Judgments on [eCourts portal](https://ecourts.gov.in/ecourts_home/) are available in the form of PDFs, and often they are not machine readable. Hence they have to be converted into TXT first to input them into NLP Models.

In [1]:
#Import required libraries
import os
import shutil
import glob
from natsort import natsorted

from tqdm import tqdm
import pandas as pd

from pdf2image import convert_from_path
import pytesseract
from PIL import Image, ImageEnhance, ImageFilter

In [5]:
# Make a list of all paths of all PDFs in the directory
judgement_paths_assam = []
path ="Data"
for root, dirs, files in os.walk(path):
    for file in files:
        if(file.endswith(".pdf")):
            judgement_paths_assam.append(os.path.join(root,file))
            
            
# Select only those PDFs that are judgements - the name of the judgment file has "judgment" mentioend in it. 
judgements = []
for judgement in judgement_paths_assam:
    if ('judgment' in judgement.lower()):
        judgements.append(judgement)

In [6]:
len(judgements)

1162

In [None]:
# Convert Judgment PDFs into txts

## Store already converted PDFS in a list
converted_cases = []

for judgement in tqdm(judgements):
    #Retrieve case_id from the judgement file name
    case_id = judgement.split(r'/')[-1].split('_')[0]
    
    if case_id in converted_cases:
        continue
    
    # Saving the TXT in the same folder where PDF is present
    folder_path = judgement.split(r'/')
    folder_path.pop()
    folder_path = r"/".join(folder_path)+"/"

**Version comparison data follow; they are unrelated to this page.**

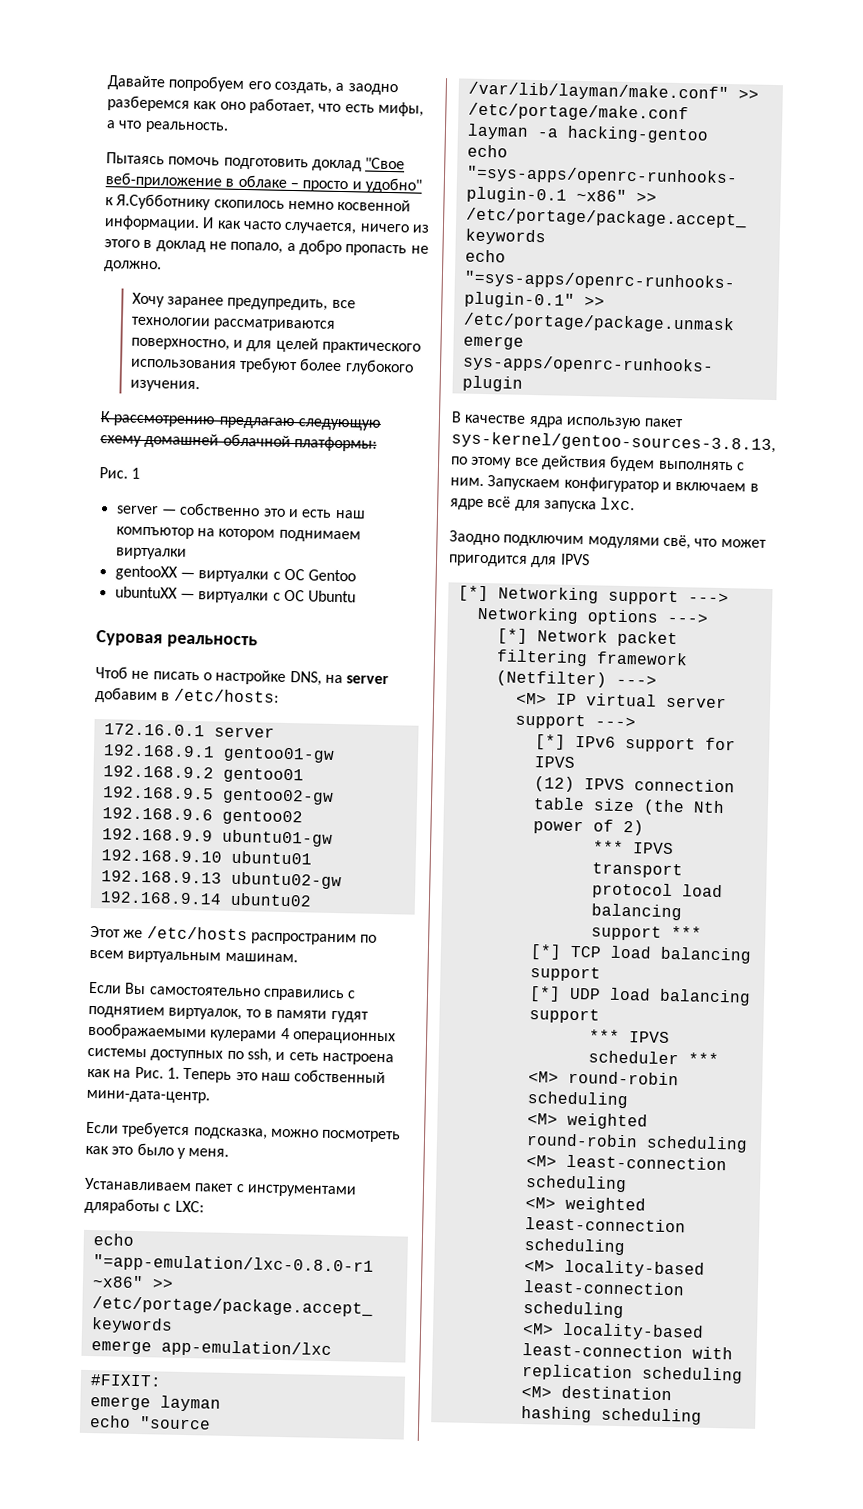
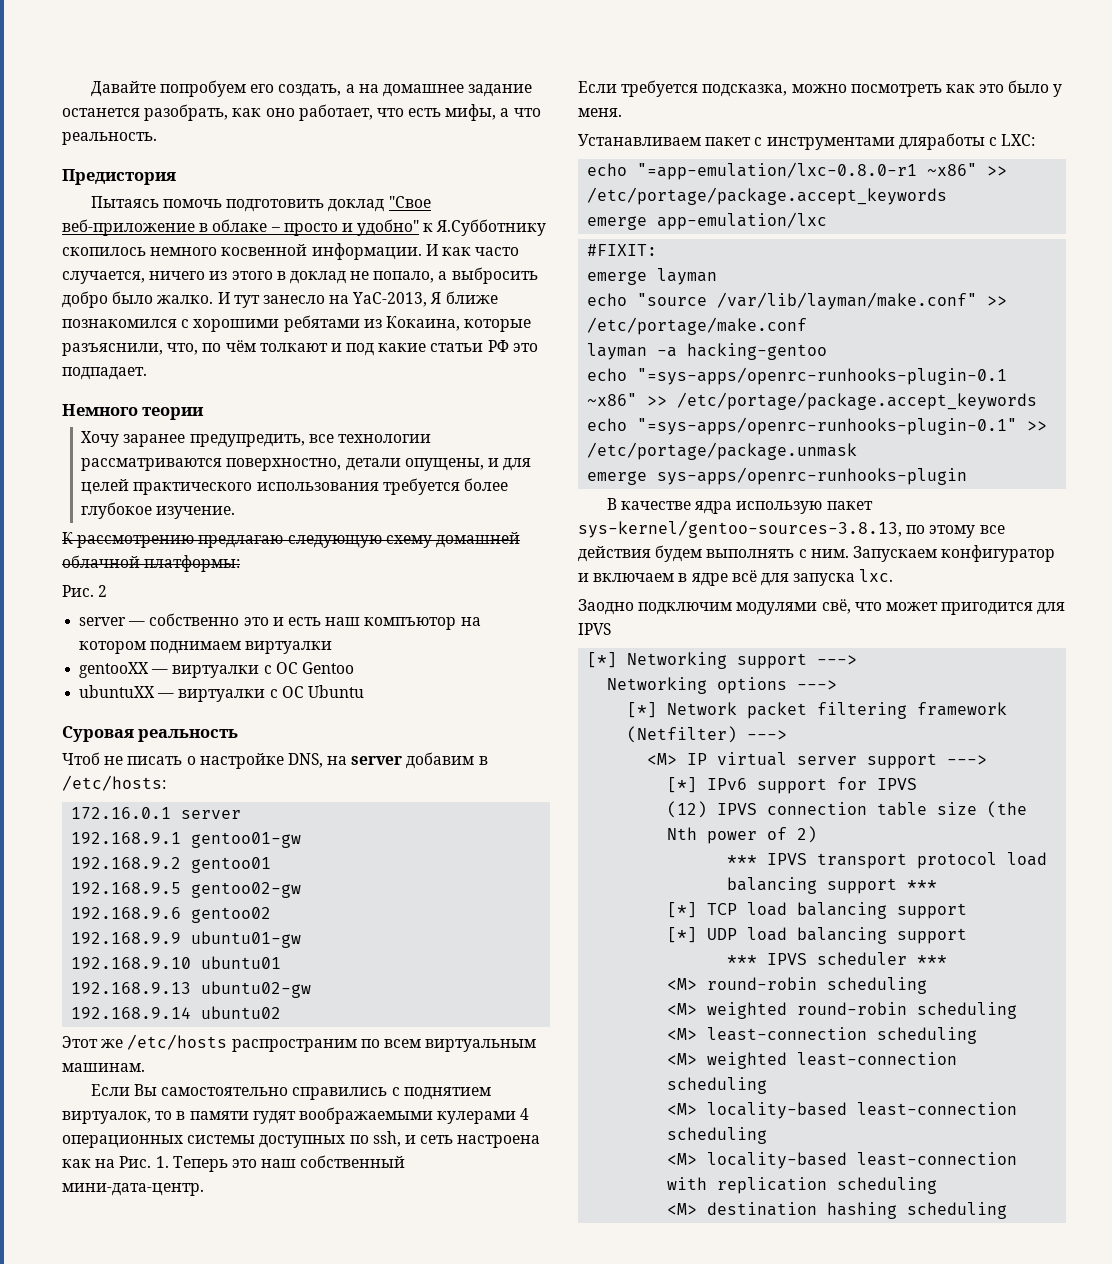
[347,83,398,96] [107,95,190,112] заодно разберемся -> [358,84,533,97] [62,104,229,121] на домашнее задание останется разобрать,
(229, 127) none -> [62,169,176,185] // Предистория
[287,200,334,210] немно -> [150,247,218,256] немного
[298,239,429,257] [103,260,162,273] добро пропасть не должно. -> [451,267,538,284] [62,291,498,308] [62,315,532,332] [62,340,538,356] [62,367,147,380] [62,404,205,420] выбросить добро было жалко. И тут занесло на YaC-2013, Я ближе познакомился с хорошими ребятами из Кокаина, которые разъяснили, что, по чём толкают и под какие статьи РФ это подпадает. // Немного теории
(230, 344) none -> [345,458,484,471] детали опущены,
[239,356,414,376] [129,379,200,393] требуют более глубокого изучения. -> [382,478,508,495] [81,502,236,519] требуется более глубокое изучение.
[131,467,141,479] 1 -> [98,585,108,597] 2

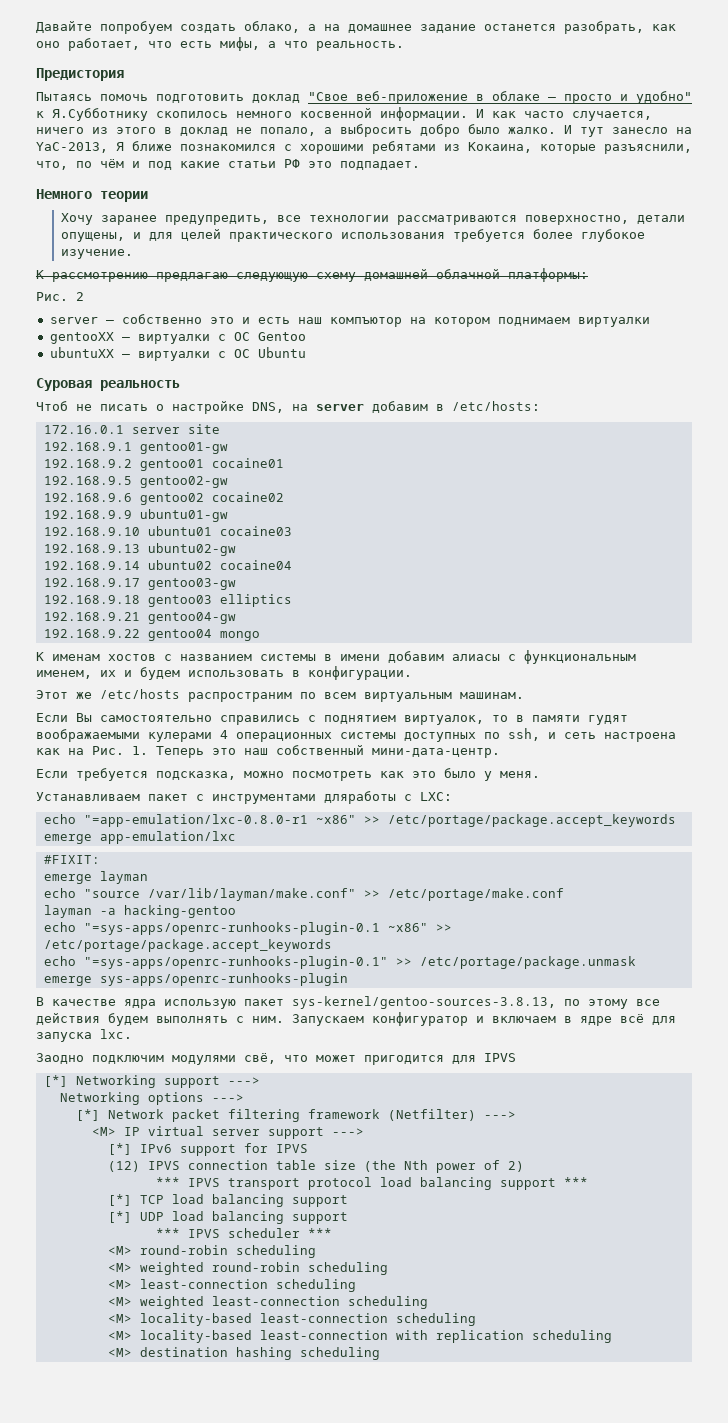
[250,84,342,97] его создать, -> [180,21,300,33] создать облако,
[259,343,328,352] толкают -> (124, 163) none
(242, 814) none -> [187,424,220,434] site
(272, 865) none -> [211,458,284,468] cocaine01
(272, 915) none -> [211,492,284,502] cocaine02
(282, 962) none -> [219,526,292,536] cocaine03
(282, 1012) none -> [219,560,292,570] [43,578,236,590] [43,594,292,607] [43,612,236,624] [43,629,260,641] [36,650,636,664] [36,666,412,680] cocaine04 // 192.168.9.17 gentoo03-gw // 192.168.9.18 gentoo03 elliptics // 192.168.9.21 gentoo04-gw // 192.168.9.22 gentoo04 mongo // К именам хостов с названием системы в имени добавим алиасы с функциональным именем, их и будем использовать в конфигурации.

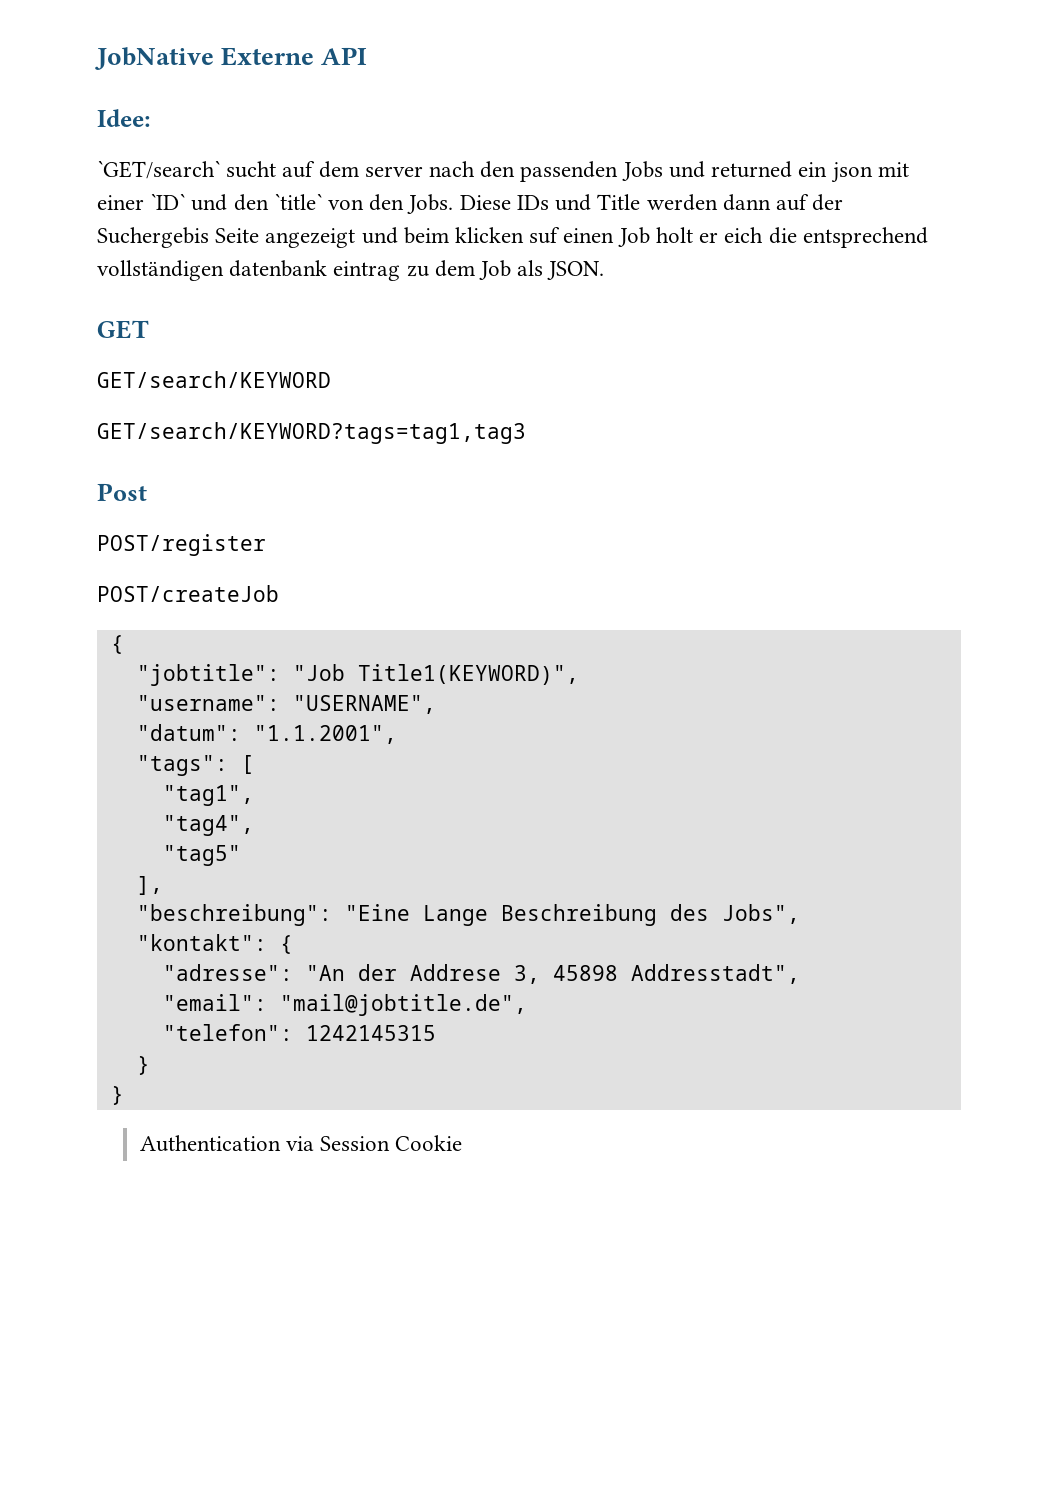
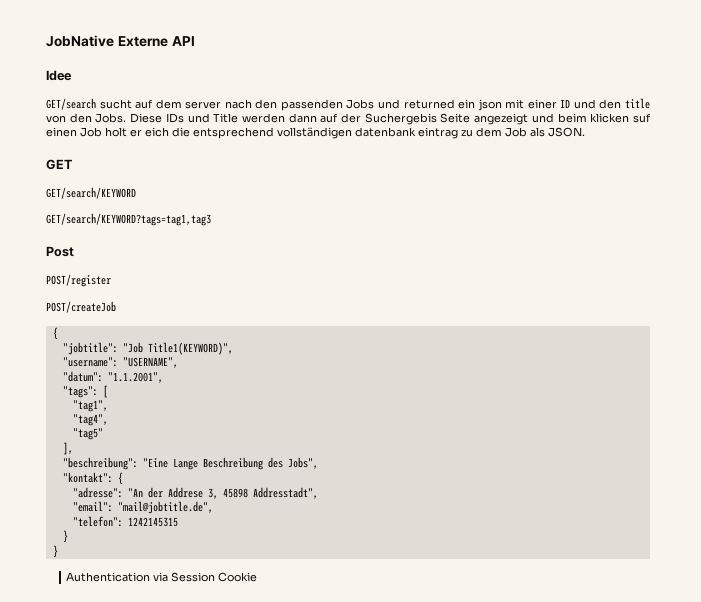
[97,109,151,127] [97,160,220,179] Idee: // ˋGET/searchˋ -> [46,70,72,81] [46,98,96,110] Idee // GET/search
[150,193,186,210] ˋIDˋ -> [560,99,571,108] ID
[273,193,322,210] ˋtitleˋ -> [624,98,650,109] title

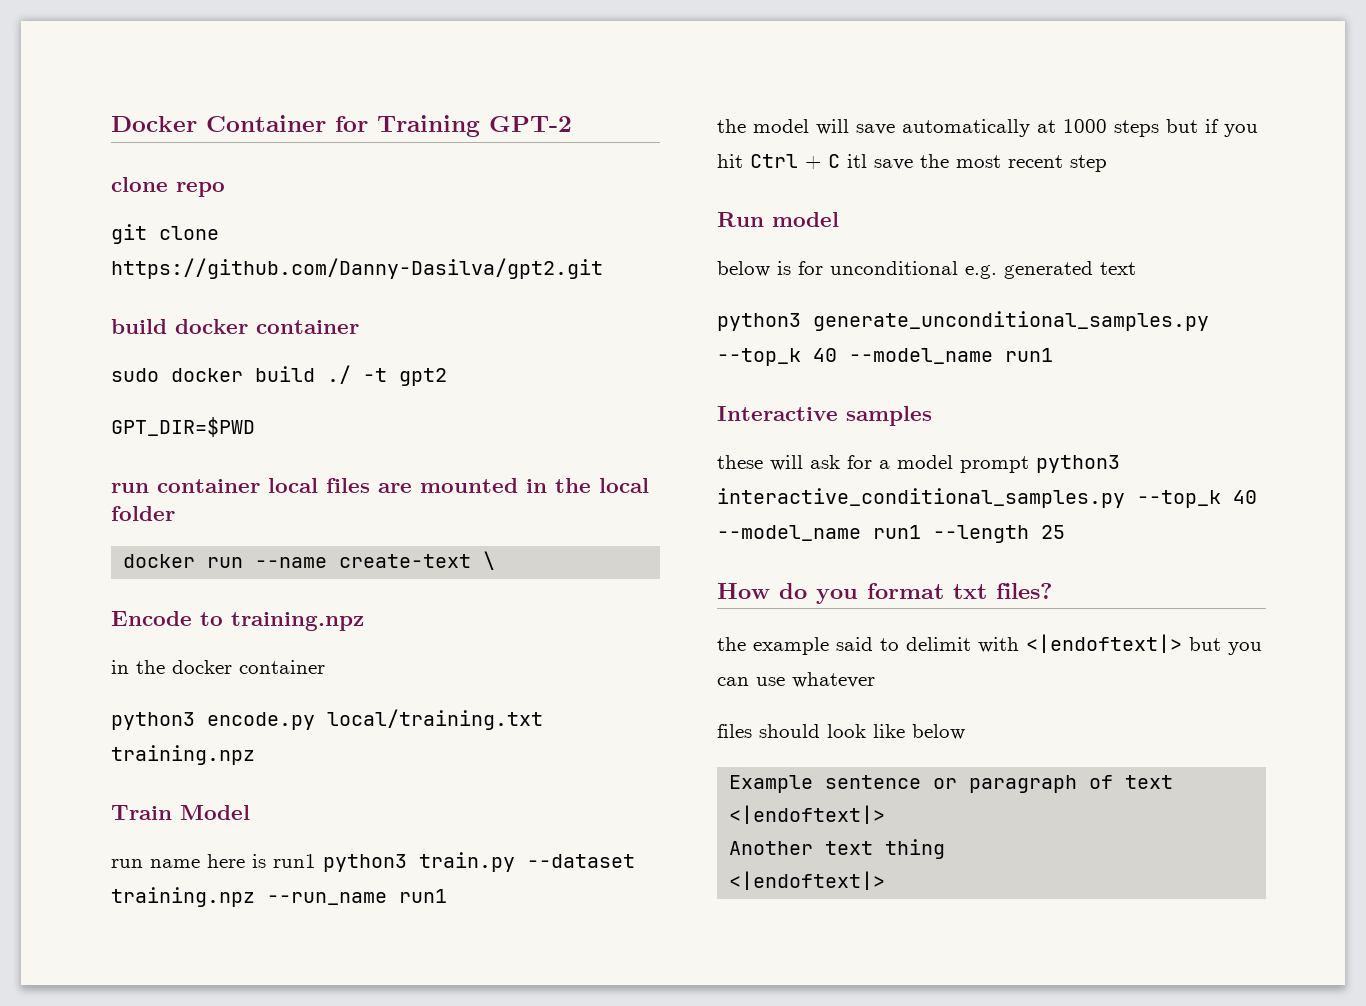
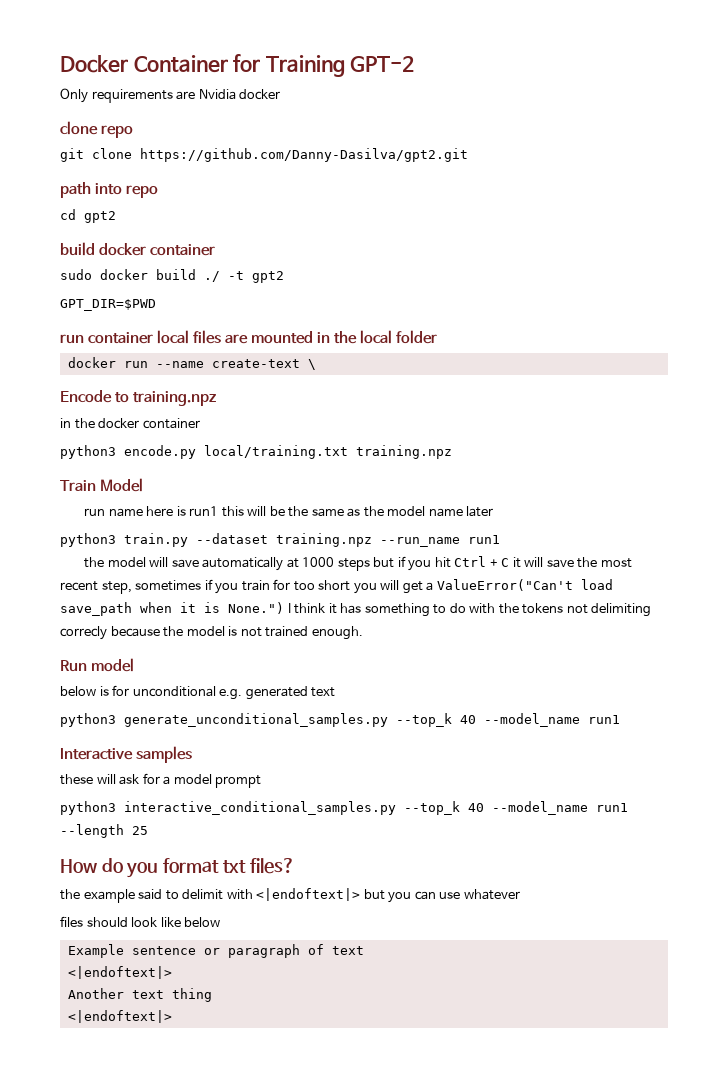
(572, 124) none -> [60,88,281,103] // Only requirements are Nvidia docker
(603, 268) none -> [60,182,159,198] [60,209,116,223] // path into repo // cd gpt2
(316, 861) none -> [221,506,494,517] this will be the same as the model name later //
[847,154,867,168] itl -> [512,557,544,568] it will
[1070,155,1107,172] step -> [101,579,613,594] [60,602,652,617] [60,626,363,640] step, sometimes if you train for too short you will get a ValueError("Can't load save_path when it is None.") I think it has something to do with the tokens not delimiting correcly because the model is not trained enough.
(1029, 464) none -> (262, 781) //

    # Save individual pages of a judgement in a temporary folder with DPI 350
    pages = convert_from_path(judgement, 350, output_folder='./tmp')
    i = 1
    for page in pages:
        image_name = "Page_" + str(i) + ".jpg"  
        page.save(image_name, "JPEG")
        i = i+1
        
    # Delete the temporary folder and create it anew for the next iteration
    shutil.rmtree('tmp')
    os.makedirs('tmp')
    
    # Extract text from each picture of the judgement and then delete the picture
    pics = glob.glob("*.jpg")
    pics = natsorted(pics)
    judgement_text = ''
    for pic in pics:
        text = pytesseract.image_to_string(Image.open(pic))
        os.remove(pic)
        # Append the text extracted from each picture cumulatively
        judgement_text = judgement_text + text
    
    # Save the entire text extracted in txt format
    with open(folder_path+case_id+'.txt', 'w') as f:
        f.write(judgement_text)
        
    converted_cases.append(case_id)

All 1162  POCSO judgments PDFs are converted into TXTs and saved in the same directory where the PDFs are present.